I think he said "...as George Wallace...", not "with".

Thanks for the correction; I've listened to it again, and you're right, so I'll alter the quotation in the post. I was going on the transcript, and assuming it was a figure of speech. (I'm aware Wallace is deceased.)

Perhaps-partisan response to Rezko namedrops.

You seem to favour Clinton over Obama and McCain on grounds of foreign policy. Correct me if I'm wrong.

I don't understand why this is so. The differences -- of stated policy -- between Clinton and Obama are small. Off the top of my head I can think of the 'meeting dictators without preconditions' issue. Neither has substantive, provable achievements in the field to their name, so the question of experience hangs on whether you take Clinton's work as First Lady to have provided her with more than a knowledge of eighty nations' dining customs.
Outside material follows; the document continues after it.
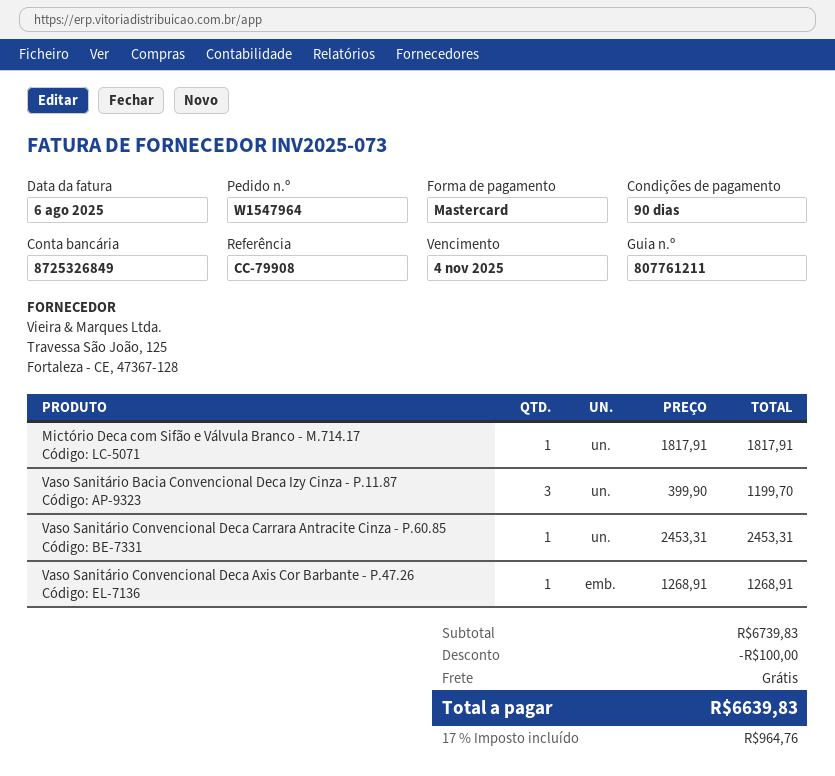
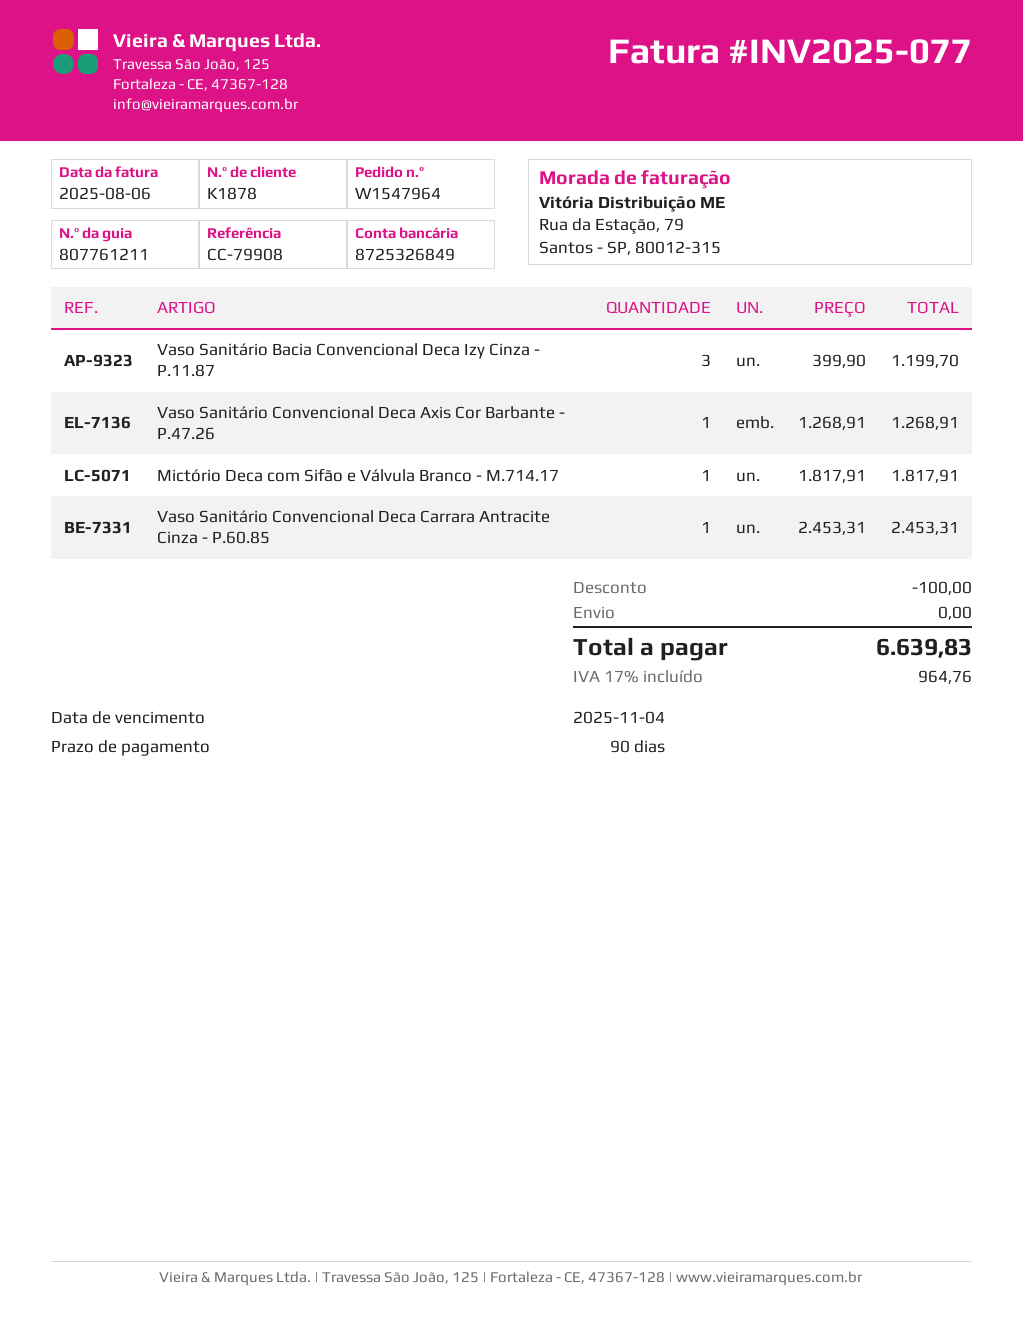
invoice number: INV2025-073 -> INV2025-077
They both promise to withdraw from Iraq.

McCain, however, is a hawk, like you. He's uncompromising on Iran, like you. He supports the Surge and believes it has succeeded, like you. If you've explained why you don't support him, please show me where.

I commented on Hitchen's lack of understanding of some african-american issues when he held Obama's "Yes we can" slogan up to ridicule. Can I just note here that as Obama's church is an african american church Hitchens is either being unbelievably rude or just plain ignorant in calling it a "rock and roll" church. I'll go for the latter - I just think he's ignorant. He obviously means that they are a church that uses "Black" Gospel music in their services and he must think that this makes them "rock and roll".

Regarding 'ugly undertones', John Dickerson had a good column on how the best offence is taking offence. If the Clinton campaign really did leak it to Drudge (?!) as an attack then shame (the original email had a slight point, however - we know from the differing stories of Peolsi and Laura Bush wearing hijabs as well as a weird one about McCain's daughter wearing a keffiyeh, for goodness sake, that what women wear is sometimes treated as a political news story). But I would have thought that even if that's the case it's also a good idea to be wary of the way that the Obama campaign plays its own victim cards.

Jameson F - Oliver has previously stated he prefers an election where Clinton faces off against McCain. As far as I know, he hasn't stated a preference between those two.